I grew up in Philadelphia in a family that was not academic but was certainly creative and curious. My father is an emergency room doctor, and my mother is a composer for musical theater. When I was a child, she actually wrote an adaptation of Romeo and Juliet for my elementary school’s annual production. It was a massive undertaking—she wrote the music, the book, and the lyrics. It was about cats and mice, so it featured the “Mouseagues” and the “Catulets.” It was a huge hit, and she ended up pursuing composing more seriously down the line. She still does it today.

I was drawn to archaeology from a young age. I still remember receiving a gift of an Egyptian scarab sculpture when I was maybe four years old. I was also deeply interested in dinosaurs, and for a while, I wanted to be an astronaut. Unfortunately, I am six feet six inches tall, too big for the space program.

But I have always been curious about the past. I also liked science quite a bit, particularly the physical and natural sciences, as well as history and languages. Archaeology is a really nice knitting together of all those interests. I remember my mom taking me to an excavation at an old mill in Philadelphia when I was a kid. It was an open archaeology day, and I spent the time working the screens—sieving soil and sediment to pick out artifacts the excavators might have missed. Looking back, that was my first real taste of the field, though I didn't know it would become my career.

I found evidence of Iron Age activity on some sites, suggesting they were being used much earlier than the textbooks allowed. The sites saw continued use in the 11th and 12th centuries as well, and even through the 17th century!

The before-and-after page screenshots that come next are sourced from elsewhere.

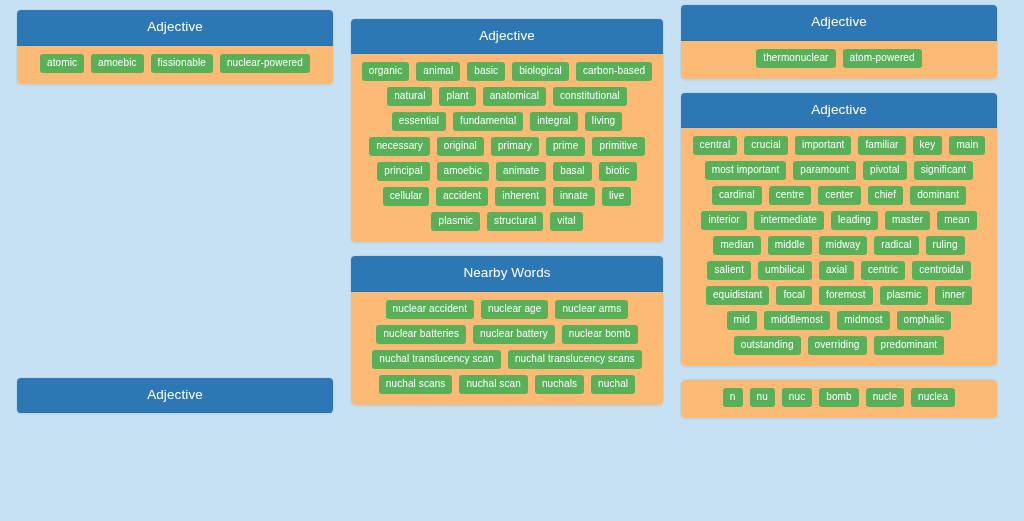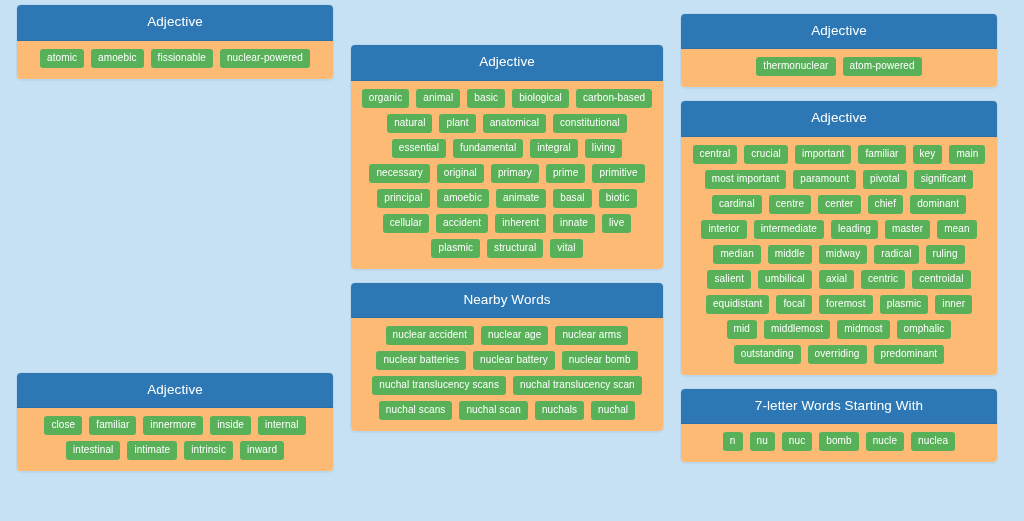--- a/index.html
+++ b/index.html
@@ -99,31 +99,20 @@
         <div class="card-body">
             <a class="tag" href="#">atomic</a>
             <a class="tag" href="#">amoebic</a>
             <a class="tag" href="#">fissionable</a>
             <a class="tag" href="#">nuclear-powered</a>
           </div>
       </div>
       <div class="spacer-tall"></div>
       <div class="card">
         <div class="card-header">Adjective</div>
-        <div class="card-body">
-            <a class="tag" href="#">close</a>
-            <a class="tag" href="#">familiar</a>
-            <a class="tag" href="#">innermore</a>
-            <a class="tag" href="#">inside</a>
-            <a class="tag" href="#">internal</a>
-            <a class="tag" href="#">intestinal</a>
-            <a class="tag" href="#">intimate</a>
-            <a class="tag" href="#">intrinsic</a>
-            <a class="tag" href="#">inward</a>
-          </div>
       </div>
     </div>
 
     <div class="column col-2">
       <div class="card">
         <div class="card-header">Adjective</div>
         <div class="card-body">
             <a class="tag" href="#">organic</a>
             <a class="tag" href="#">animal</a>
             <a class="tag" href="#">basic</a>
@@ -159,22 +148,22 @@
       </div>
       <div class="card">
         <div class="card-header">Nearby Words</div>
         <div class="card-body">
             <a class="tag" href="#">nuclear accident</a>
             <a class="tag" href="#">nuclear age</a>
             <a class="tag" href="#">nuclear arms</a>
             <a class="tag" href="#">nuclear batteries</a>
             <a class="tag" href="#">nuclear battery</a>
             <a class="tag" href="#">nuclear bomb</a>
+            <a class="tag" href="#">nuchal translucency scan</a>
             <a class="tag" href="#">nuchal translucency scans</a>
-            <a class="tag" href="#">nuchal translucency scan</a>
             <a class="tag" href="#">nuchal scans</a>
             <a class="tag" href="#">nuchal scan</a>
             <a class="tag" href="#">nuchals</a>
             <a class="tag" href="#">nuchal</a>
           </div>
       </div>
     </div>
 
     <div class="column col-3">
       <div class="card">
@@ -225,21 +214,20 @@
             <a class="tag" href="#">mid</a>
             <a class="tag" href="#">middlemost</a>
             <a class="tag" href="#">midmost</a>
             <a class="tag" href="#">omphalic</a>
             <a class="tag" href="#">outstanding</a>
             <a class="tag" href="#">overriding</a>
             <a class="tag" href="#">predominant</a>
           </div>
       </div>
       <div class="card">
-        <div class="card-header">7-letter Words Starting With</div>
         <div class="card-body">
             <a class="tag" href="#">n</a>
             <a class="tag" href="#">nu</a>
             <a class="tag" href="#">nuc</a>
             <a class="tag" href="#">bomb</a>
             <a class="tag" href="#">nucle</a>
             <a class="tag" href="#">nuclea</a>
           </div>
       </div>
     </div>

Embracing the Complexity of the Past

One of the major realizations of my work is that the way we categorize the past—sorting things into neat baskets like "the Iron Age" or "the Middle Ages"—tells us more about ourselves in the present than it does about the people who lived back then. People in the past didn't wake up and think they were living in the Middle Ages. When we focus too much on these labels, we miss the more complicated and compelling stories of the places themselves.

I’m defending my dissertation in two weeks and hope to graduate in May. I didn’t know exactly what I had when I started this project, but these new tools allow us to celebrate and embrace the complexity of the past rather than trying to simplify it. I plan to publish my findings this fall and eventually turn this research into a book.